Ils ont demandé aux militaires qui se "cachent jusqu'à l'heure actuelle à regagner leurs unités", sans préciser leur nombre.

Depuis le début de la contestation contre un troisième mandat présidentiel, l'armée est jugée plus neutre que la police, accusée d'être aux ordres du parti au pouvoir.

Après la sanglante guerre civile qui a opposé la minorité tutsi et la majorité hutu (1993-2006), l'armée était parvenue, au terme des accords de paix d'Arusha, à incarner la réconciliation et l'unité retrouvée du pays.Mais elle se retrouve aujourd'hui traversée par de fortes tensions. 

A ce jour, près de 110.000 Burundais, fuyant la crise politique dans leur pays, ont trouvé refuge dans les pays voisins, dont 70.000 en Tanzanie.Une épidémie de choléra s'est déclarée parmi ces réfugiés vivant dans des conditions sanitaires très difficiles sur les rives du lac Tanganyika et a fait à ce jour 27 morts.

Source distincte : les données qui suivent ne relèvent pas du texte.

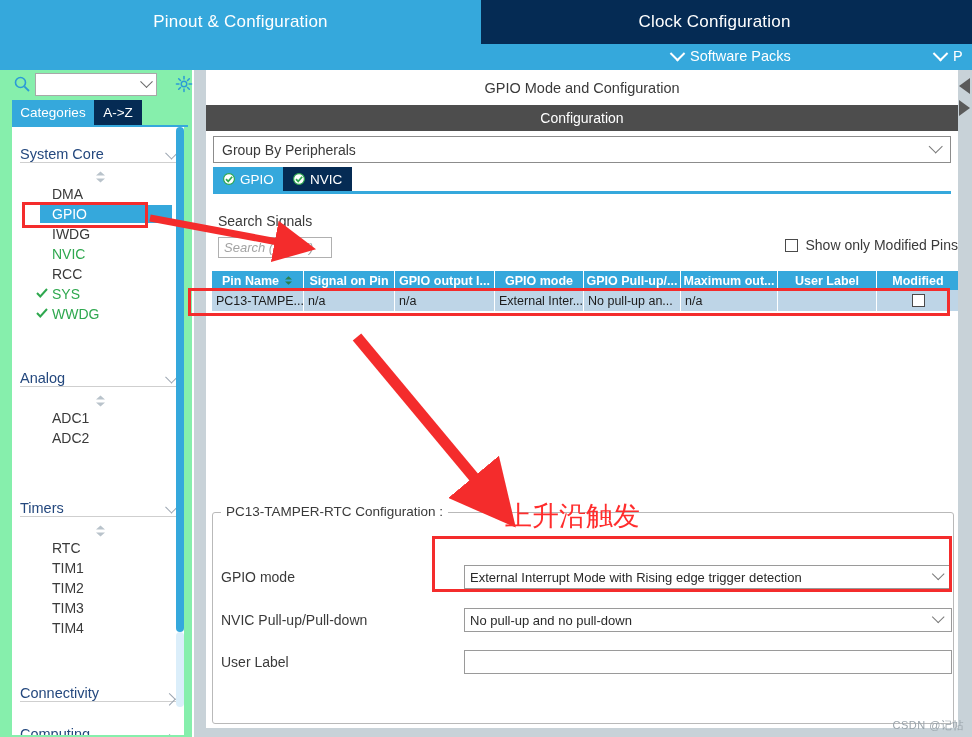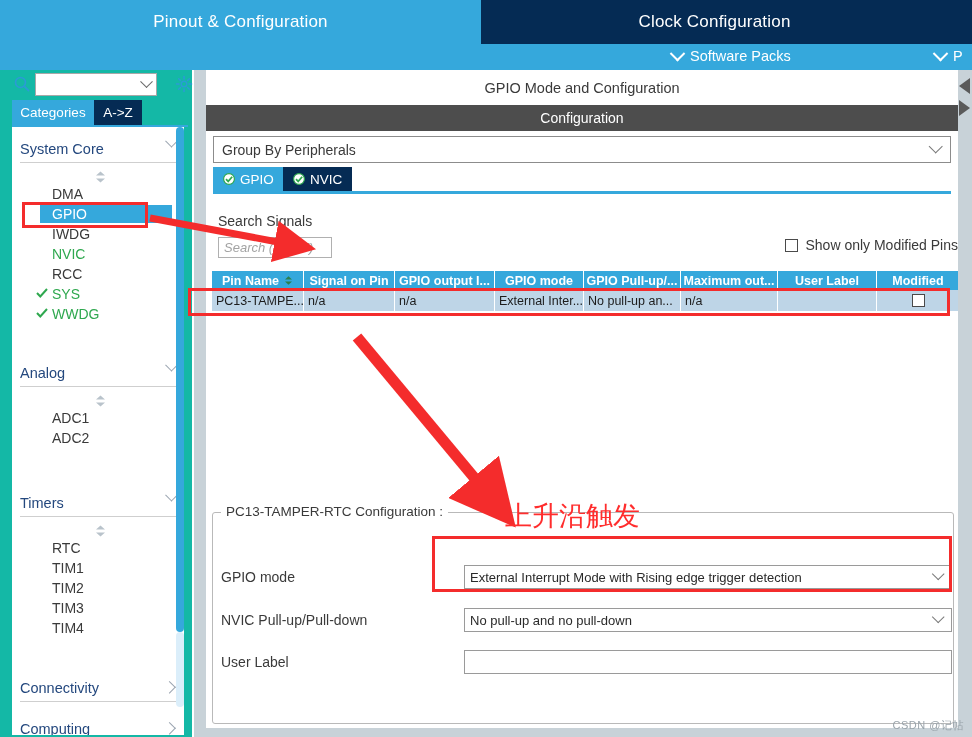"Categories" .sidebar { background: #14b8a6 -> #86efac }
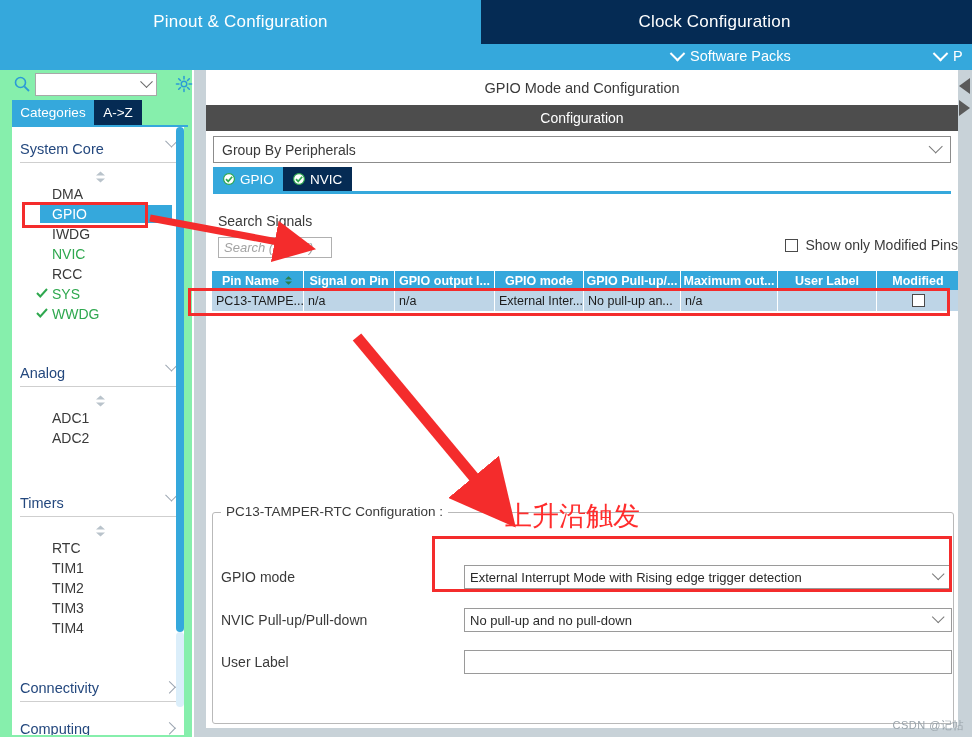"System Core" .grp-header { align-items: flex-start -> flex-end }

Sur le plan diplomatique, alors que le gouvernement burundais apparaît de plus en plus isolé sur la scène internationale, la Belgique, ancienne puissance coloniale, a menacé d'arrêter son aide bilatérale au pays en cas de troisième mandat de M. Nkurunziza.

La France quant à elle s'est dite "préoccupée par les violences et la dégradation du climat politique", selon le Quai d'Orsay, qui souhaite "l'ouverture du dialogue pour engager la désescalade".